Back in 1212, the first record showed that the whole of Cadishead (then called 'Cadwalensate') was rented from King John by one Gilbert Notton for the sum of four shillings a year, a sum equivalent to about £650 today. At the same period of the 13th century, neighboring 'Irrewilham' was in the possession of the de Irlam family. Two centuries later the de Irlams lived at Irlam Hall but by 1688 this seat had become the property of Thomas Latham who played a major part in bringing William of Orange to the throne of England.
It was not until 1805 that work began on reclamation of the swampy land in this area and immense problems were encountered during the construction of the Liverpool and Manchester Railway. Even today, parts of this area, despite heavy industrialization, are still surprisingly remote. Much of the moss land is, however, extensively cultivated and supplies produce to the markets of Manchester and Liverpool.
The Dean family begin its migration from Barton-upon-Irwell, England to the United States in 1881. Today Barton-upon-Irwell, located about five miles west of Manchester, is part of Greater Manchester.
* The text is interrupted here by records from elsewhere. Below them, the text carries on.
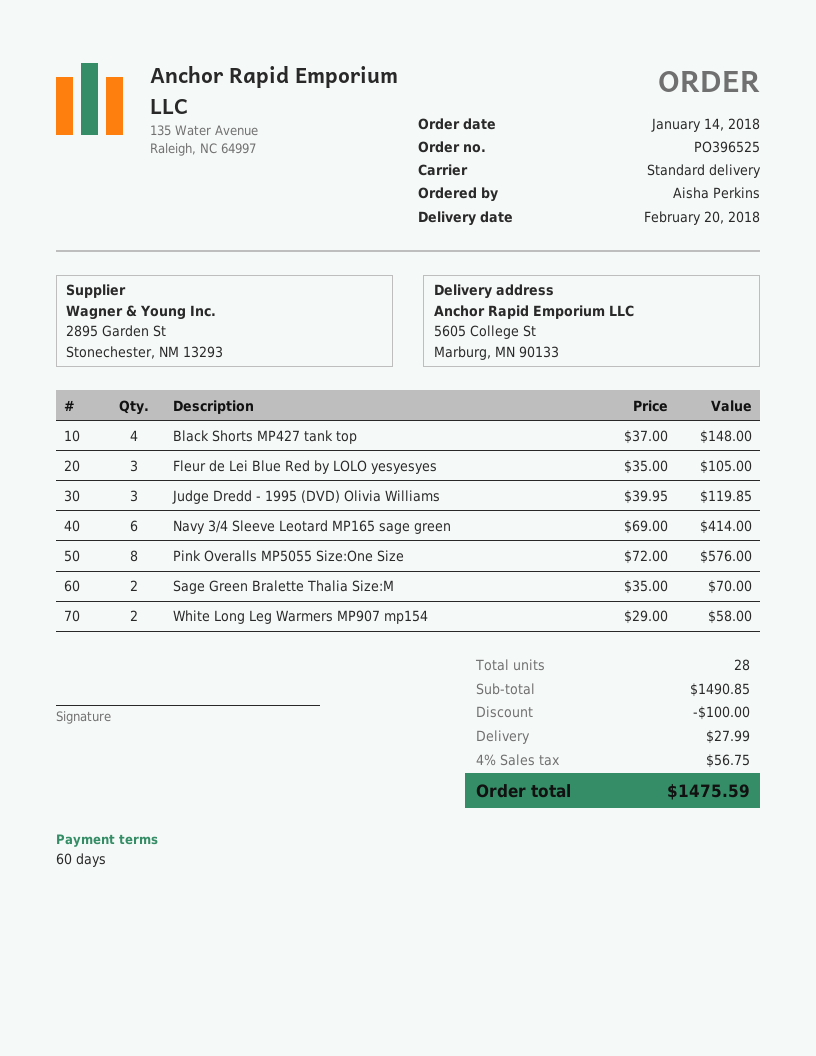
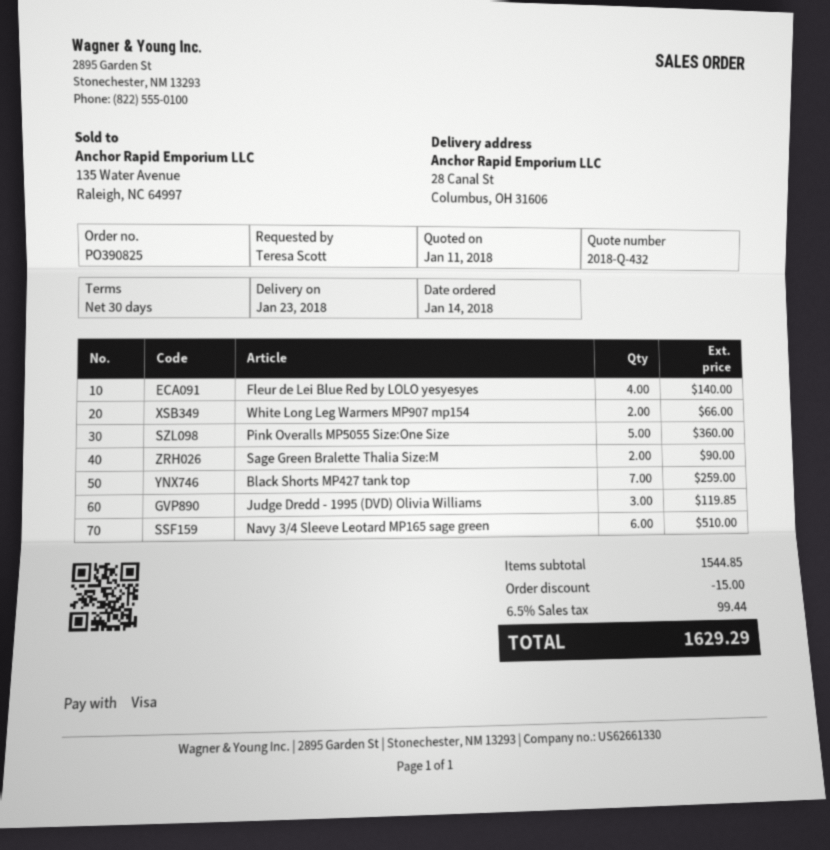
order number: PO396525 -> PO390825
delivery date: 2018-02-20 -> 2018-01-23
payment terms: 60 days -> 30 days
ordered by: Aisha Perkins -> Teresa Scott
ship to: 5605 College St, Marburg, MN 90133 -> 28 Canal St, Columbus, OH 31606
Black Shorts MP427 tank top: 4 for 148.00 -> 7 for 259.00
Fleur de Lei Blue Red by LOLO yesyesyes: 3 for 105.00 -> 4 for 140.00
Navy 3/4 Sleeve Leotard MP165 sage green: 6 for 414.00 -> 6 for 510.00
Pink Overalls MP5055 Size:One Size: 8 for 576.00 -> 5 for 360.00
Sage Green Bralette Thalia Size:M: 2 for 70.00 -> 2 for 90.00
White Long Leg Warmers MP907 mp154: 2 for 58.00 -> 2 for 66.00
subtotal: 1490.85 -> 1544.85
discount: 100.00 -> 15.00
shipping: 27.99 -> none
tax: 4% = 56.75 -> 6.5% = 99.44
total: 1475.59 -> 1629.29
Writing in the Imperial Gazetteer of England and Wales, John Marius Wilson described Barton-upon-Irwell during the period of 1870-72 as follows:
The village stands on the river Irwell, adjacent to the Manchester and Liverpool railway, in the vicinity of Patricroft station, 5 miles west of Manchester. It has a post office, of the name of Barton, under Manchester; and it finds employment for many of its inhabitants in a silk-mill and three spinning-mills at Patricroft. An aqueduct here, across the Irwell, with three arches, in the line of the Bridgewater canal, was the earliest structure of its kind in England. The chapelry includes the village, and was constituted in 1843. Population in 1851 was 3,204. There are a fine Roman Catholic chapel of 1868, two Methodist chapels, and two public schools. The township includes two hamlets, and is in the parish of Eccles. The subdistrict bears the name of Barton. The district comprehends also the subdistrict of Worsley, containing the townships of Worsley and Clifton in the parish of Eccles; and the subdistrict of Stretford, containing the township of Stretford in the parish of Manchester, and the townships of Flixton and Urmstone in the parish of Flixton. Population in 1861 was 39,038.
Eccles Parish Church.
The Parish of St. Mary the Virgin, Eccles, where Joseph Dean and Alice Royle wed, has stood on the same site for at least 800 years and is therefore the oldest church in the City of Salford. The name Eccles is derived from the Primitive Welsh word itself borrowed from the Latin “Ecclesia” and meaning 'a church'. Primitive Welsh is the form of the Celtic language which the Anglo-Saxons met when they first settled in the area and this would suggest that there was a church in this area even before the Saxons arrived.
Textile Mills.
Like many children of his age in this region of England in 1881, Herbert Dean was no longer a student at 14 but a laborer. According to the British Census of 1881, his occupation was listed as Fustian Cutter. He likely was employed in one of the many textile mills which dotted the area. In the late 19th century, after the Industrial Revolution, Manchester had become a leading producer of cloth. Prior to then, Manchester had been an obscure backwater. The Industrial Revolution changed that, putting Manchester on the map. Manchester's population had exploded from 40,000 in 1788 to more than 300,000 in 1850. It received city status in 1853. Extremes of wealth and poverty lay close together. This social and economic revolution drew international attention, attracting praise and disgust in equal measure. It inspired Friedrich Engels, who arrived to work at his father's Salford cotton mill, to write The Condition of the Working Class in England.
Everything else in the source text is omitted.